State Telehealth Expansions for Audio-Only Services

By Alissa Hafezi on

The Covid-19 pandemic thrust telehealth into the mainstream as it posed a potential solution for people to still seek healthcare while safely remaining inside their homes. As the public health emergency heads into its third year, many states are seizing the opportunity to update their telemedicine policy and make several telemedicine expansions permanent. One such expansion is audio-only telehealth visits, which are those conducted over the phone, and do not include a visual component.

Audio-only telehealth has a particular relevance to older adults, who comprise a vulnerable population that stands to benefit greatly from these policy expansions. By 2030, 72 million people, almost one in every five Americans, will be 65 years or older. Such a dramatic increase in the size of a patient population of course raises questions about how to support quality care for this group. Not only does general telemedicine eliminate barriers to access by erasing distance and transportation costs, (another barrier that disproportionately effects older adults because of mobility issues) but audio-only visits are also easier for older adults to access and use. More than a third of US households headed by a person aged 65 years or older do not have access to a computer, and more than half do not have a smartphone. Given this, it is no wonder that many seniors opt for audio-only telephone appointments, as this is the modality they are most comfortable and familiar with.

Certain states have identified the potential of audio-only telehealth and are capitalizing on its current relevance. For example, Arizona is leading the way with the extremely popular HB 2454, which was signed by Governor Ducey and enacted May 5, 2021. HB 2454 allows audio-only telephone encounters between the patient or client and health care provider if an audio-visual telehealth encounter is not reasonably available due to the patient's functional status, lack of technology or infrastructure limits, as determined by the healthcare provider. Use of audio-only without a pre-established relationship is also allowed in the case of behavioral health or substance use disorder services.

Taking a cue from Arizona, the state of Colorado is also amending its definition of telemedicine with HB 1190 by removing references to interactive audio, video, or data communications, and instead defining telemedicine as “the delivery of medical services through HIPAA-compliant telecommunications systems”. Other states are taking a slightly more limited approach and enacting a “wait and see” policy. For example, Maryland is enacting payment parity via HB 123 until June of 2023, at which point they will reevaluate and make recommendations for the future. Connecticut is doing the same with HB 5596, but with regards to cross state licensing.

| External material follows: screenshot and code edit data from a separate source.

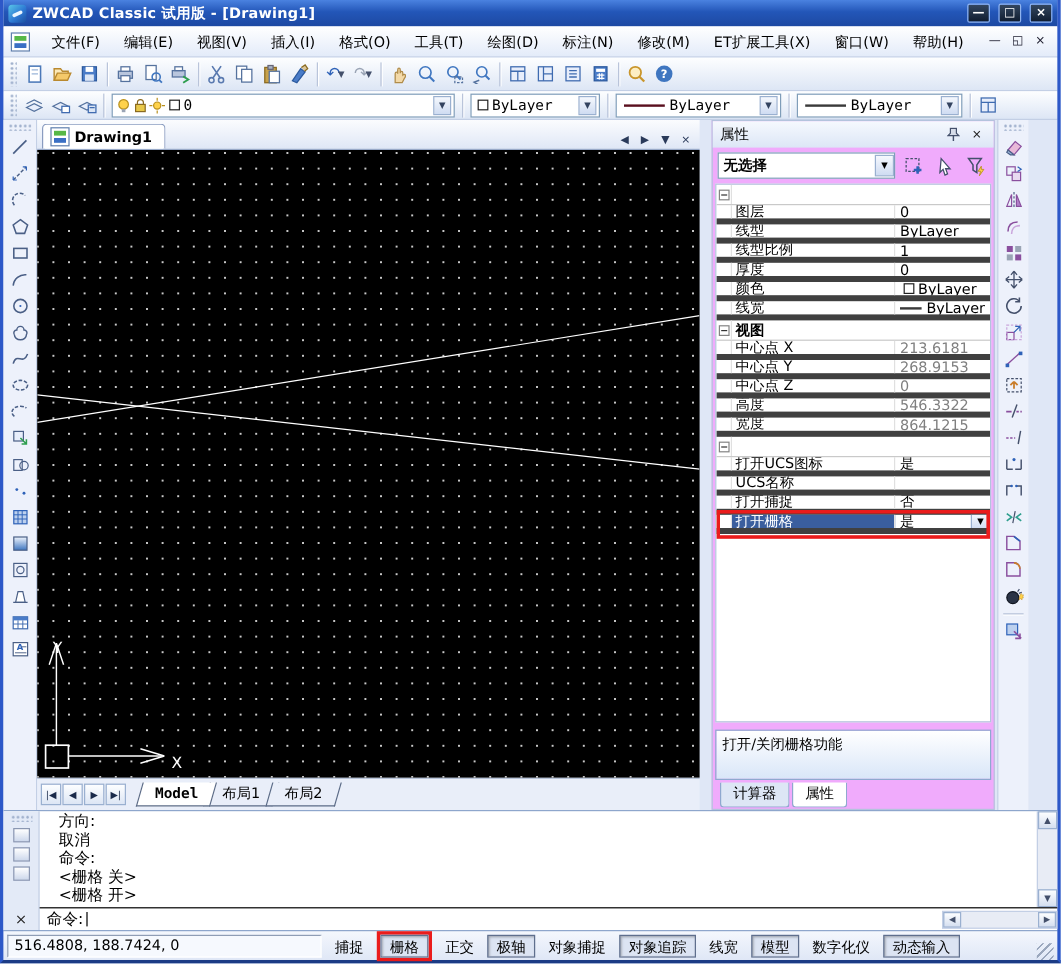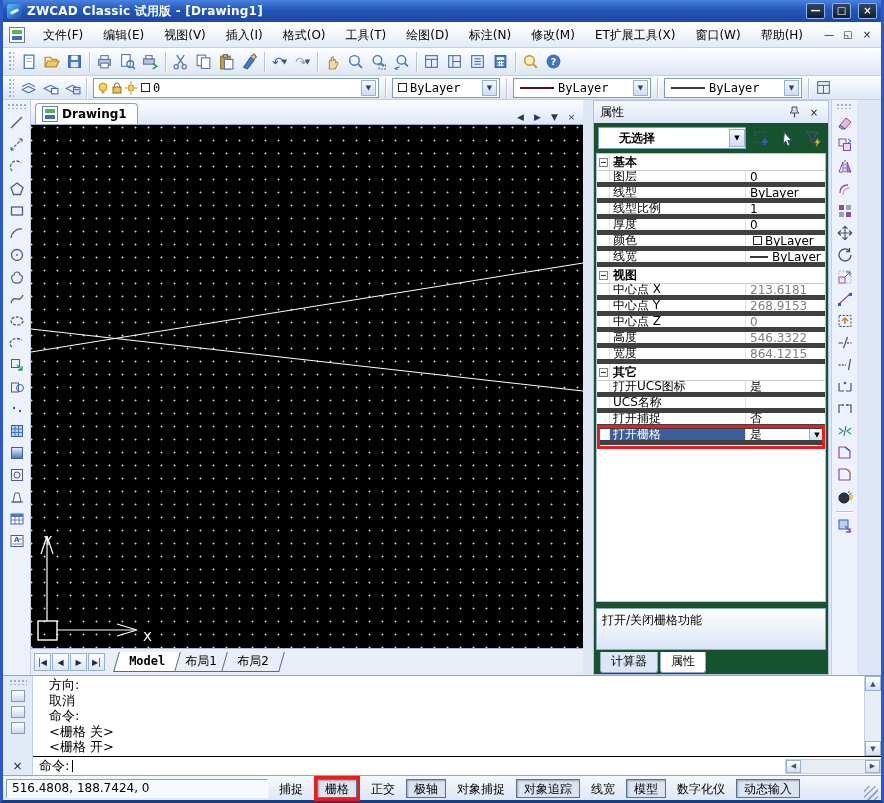"属性" .props { background: #14532d -> #f0abfc }
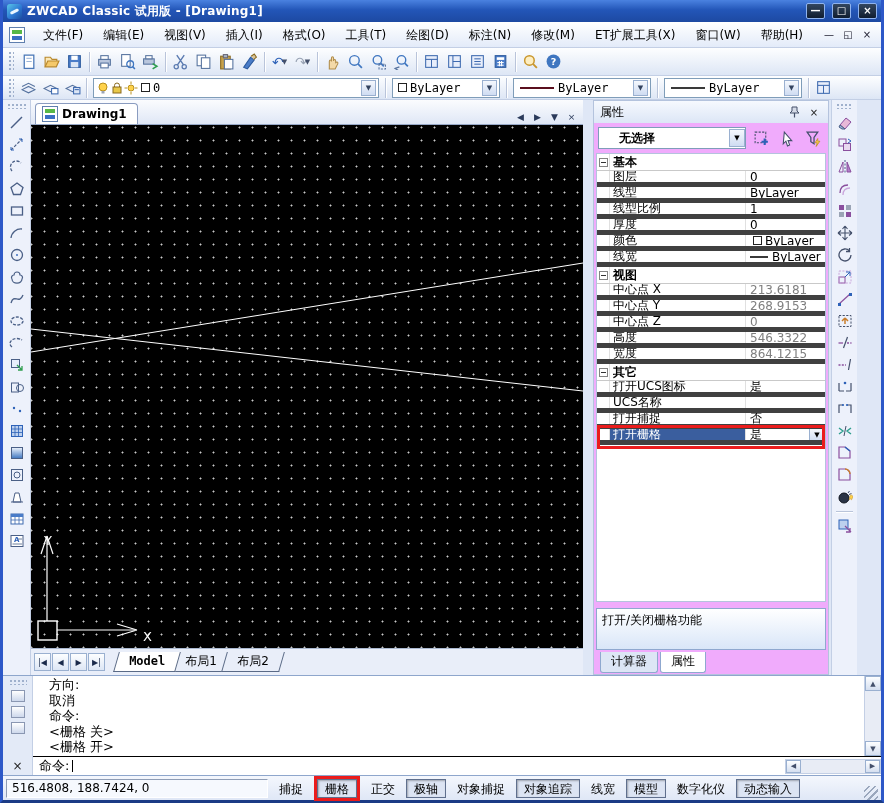"无选择" .p-combo { padding-left: 20px -> 4px }
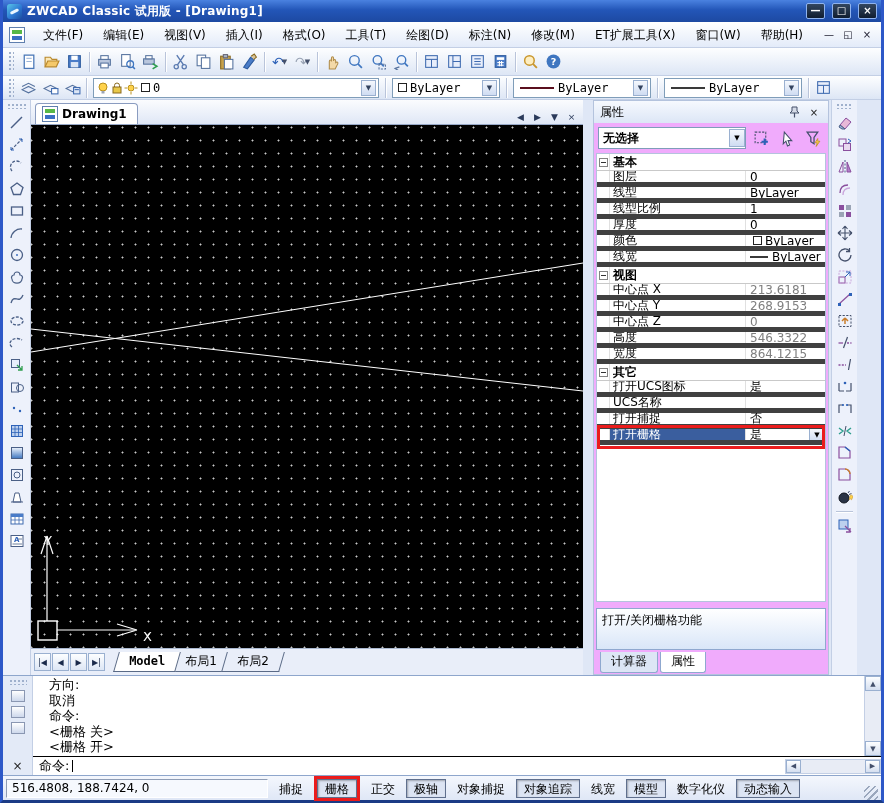"基本" span.pg-label { html: <span>基本</span> -> none }
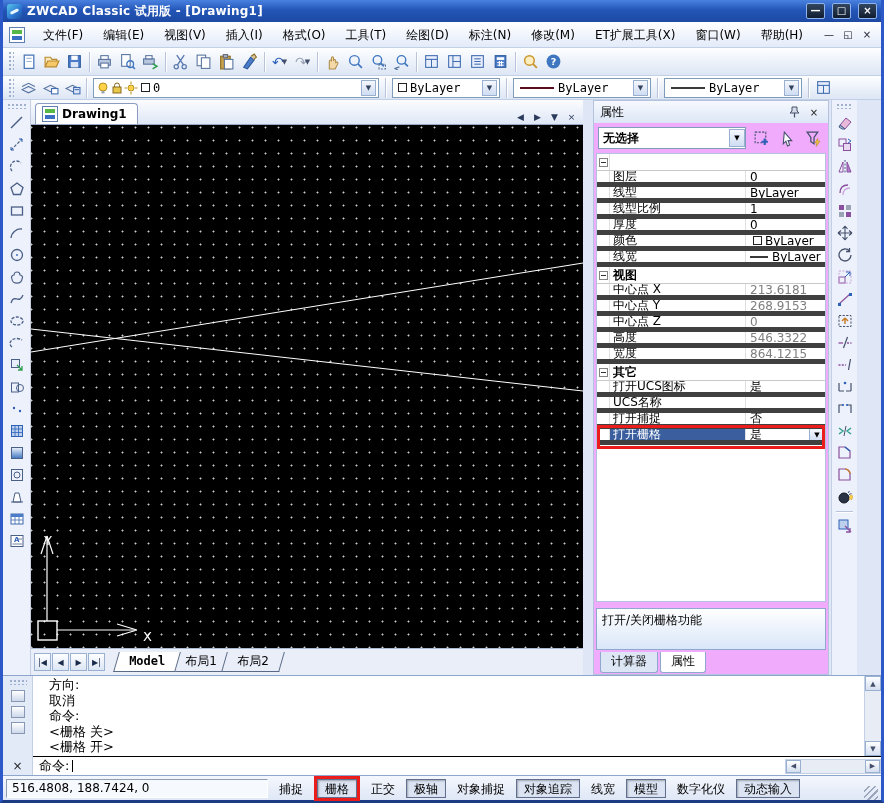"其它" span.pg-label { html: <span>其它</span> -> none }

For all the potential benefits of audio-only telemedicine for older adults, there are still many obstacles when it comes to access and equity. For example, older adults have vastly differing levels of digital health literacy, and even audio-only visits pose challenges because of disabilities, hearing loss, dementia, and other issues. Furthermore, not all states are taking steps to expand telemedicine, and “commercial payers have already begun to eliminate payments for audio-only visits, and CMS has not committed to continue telehealth reimbursements following the public health emergency”. This reduction in payments means potentially decreasing telehealth appointment availability, with telephone visits likely the first to be cut. This not only leaves behind large numbers of older adults but also Black, American Indian, Medicaid, and non-English speaking patients who are unable to attend in-person appointments and rely on audio-only visits. The future of audio-only telemedicine shows great promise for vulnerable populations, but states must continue its inclusion and expansion, or telemedicine will not be the great healthcare equalizer states hope it will be, but rather will exacerbate healthcare disparities.

About the Author

Alissa Hafezi holds a BS from the University of Arizona in Physiology, with minors in both Spanish and Health and Human Values. As a hospice volunteer and certified nursing assistant, she works closely with elderly patients and is interested in exploring how law can make healthcare for this group more effective, and more broadly how to reduce health disparities.